### TASK TO CARRY OUT
Print only the lines below, from the very first to the one containing "[561,323,594,335] [71,350,406,363] [71,378,186,391]", exactly as they stand. Do not print pictures.

### MATERIAL SUPPLIED
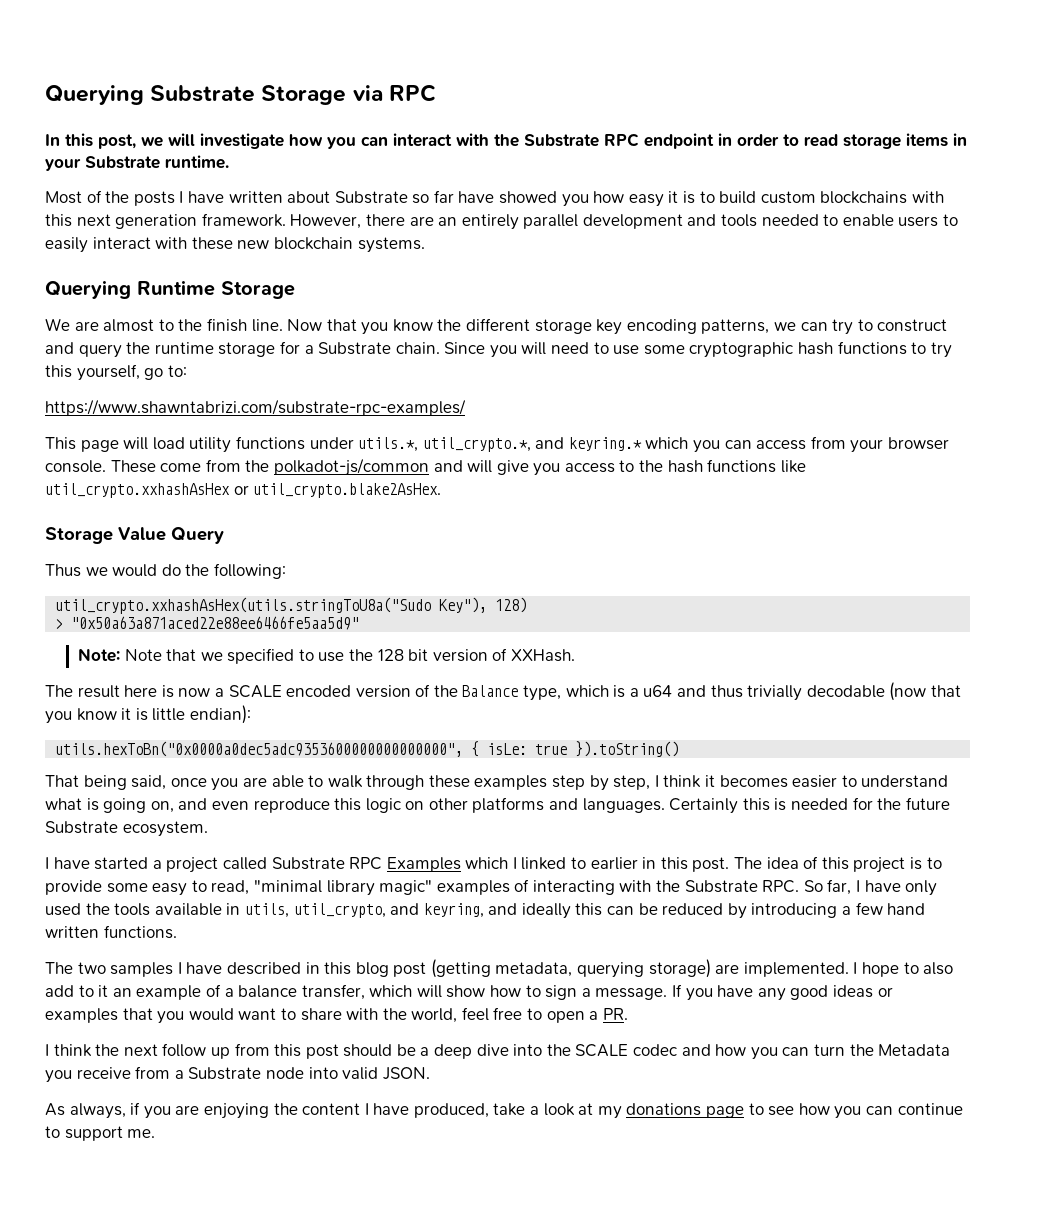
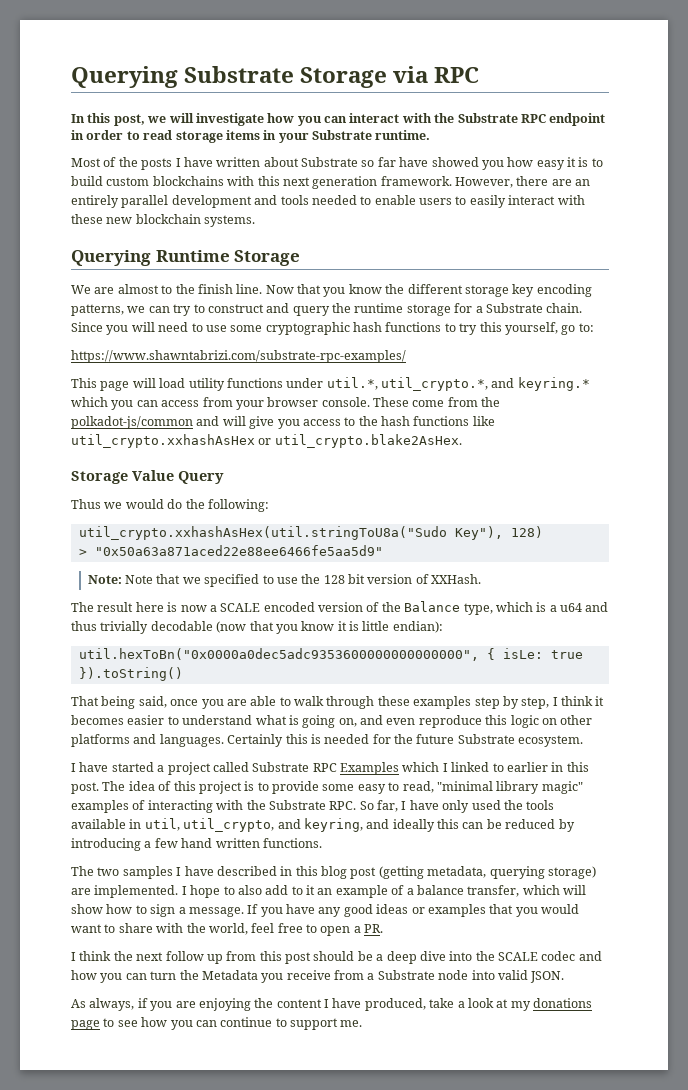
[358,437,419,452] utils.*, -> [326,377,378,390] util.*,
[55,597,432,614] util_crypto.xxhashAsHex(utils.stringToU8a("Sudo -> [78,526,447,540] util_crypto.xxhashAsHex(util.stringToU8a("Sudo
[55,741,464,757] utils.hexToBn("0x0000a0dec5adc9353600000000000000", -> [78,648,479,661] util.hexToBn("0x0000a0dec5adc9353600000000000000",
[244,903,289,918] utils, -> [144,818,180,831] util,

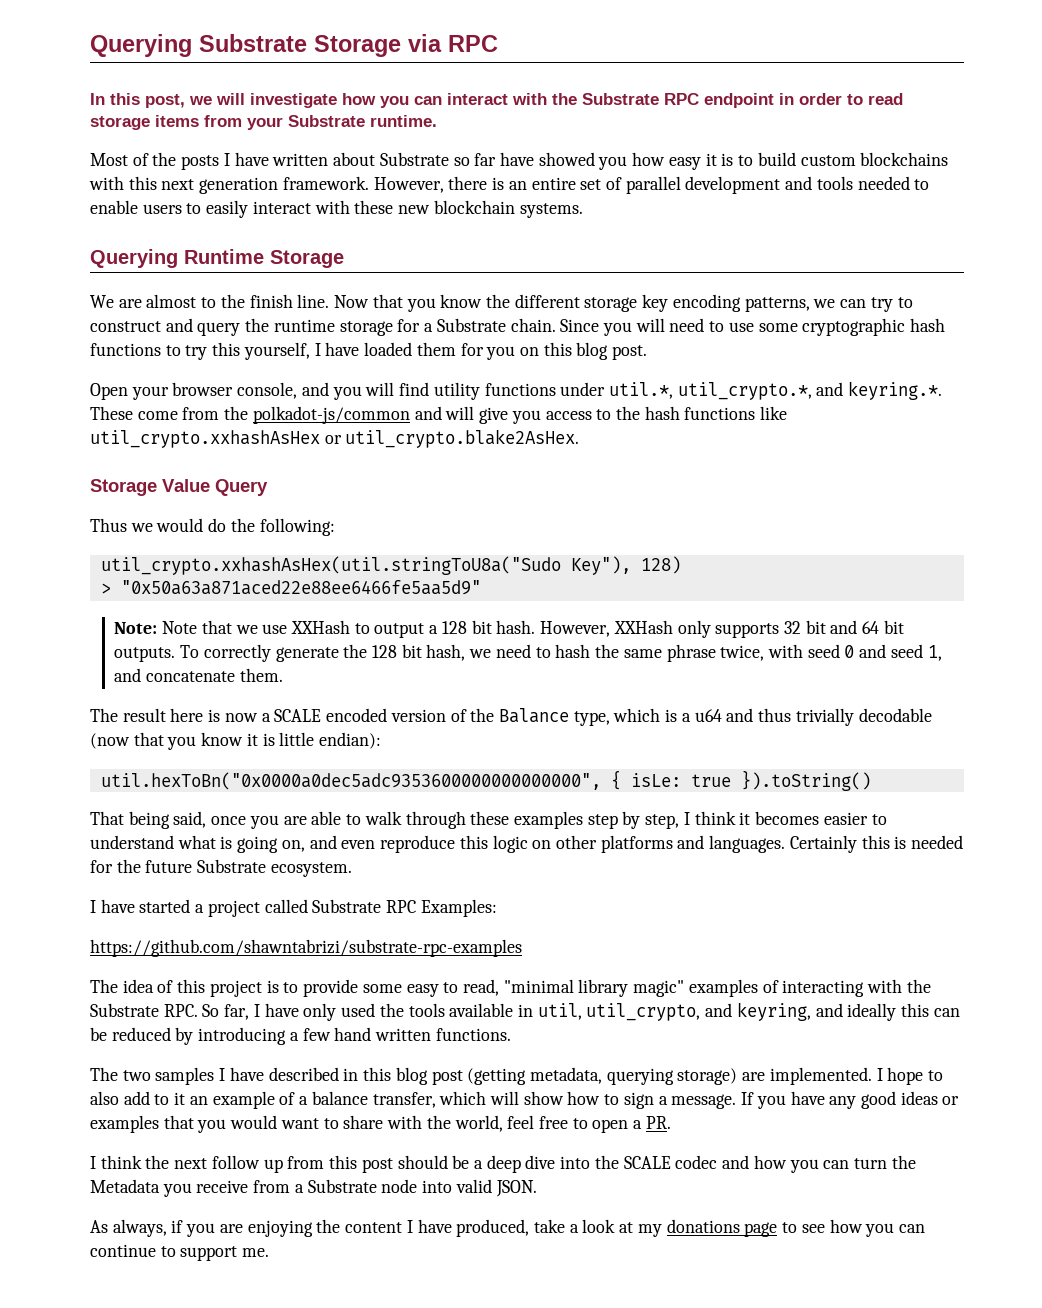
[263,130,277,140] in -> [204,115,242,127] from
[551,179,591,186] [71,195,119,208] are an entirely -> [492,177,622,190] is an entire set of
[561,323,594,335] [71,350,406,363] [71,378,186,391] go to: // https://www.shawntabrizi.com/substrate-rpc-examples/ // This page will load -> [314,342,648,360] [90,382,430,400] I have loaded them for you on this blog post. // Open your browser console, and you will find
[517,377,590,391] [71,397,370,410] keyring.* which you can access from your browser console. -> [848,381,943,400] keyring.*.
[204,574,482,587] specified to use the 128 bit version of XXHash. -> [262,620,904,638] [114,644,942,662] [114,668,283,682] use XXHash to output a 128 bit hash. However, XXHash only supports 32 bit and 64 bit outputs. To correctly generate the 128 bit hash, we need to hash the same phrase twice, with seed 0 and seed 1, and concatenate them.
[340,762,589,775] [71,782,99,794] Examples which I linked to earlier in this post. -> [420,899,497,917] [90,939,522,957] Examples: // https://github.com/shawntabrizi/substrate-rpc-examples //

### FINISHED EXERCISE
[358,437,419,452] utils.*, -> [326,377,378,390] util.*,
[55,597,432,614] util_crypto.xxhashAsHex(utils.stringToU8a("Sudo -> [78,526,447,540] util_crypto.xxhashAsHex(util.stringToU8a("Sudo
[55,741,464,757] utils.hexToBn("0x0000a0dec5adc9353600000000000000", -> [78,648,479,661] util.hexToBn("0x0000a0dec5adc9353600000000000000",
[244,903,289,918] utils, -> [144,818,180,831] util,

[263,130,277,140] in -> [204,115,242,127] from
[551,179,591,186] [71,195,119,208] are an entirely -> [492,177,622,190] is an entire set of
[561,323,594,335] [71,350,406,363] [71,378,186,391] go to: // https://www.shawntabrizi.com/substrate-rpc-examples/ // This page will load -> [314,342,648,360] [90,382,430,400] I have loaded them for you on this blog post. // Open your browser console, and you will find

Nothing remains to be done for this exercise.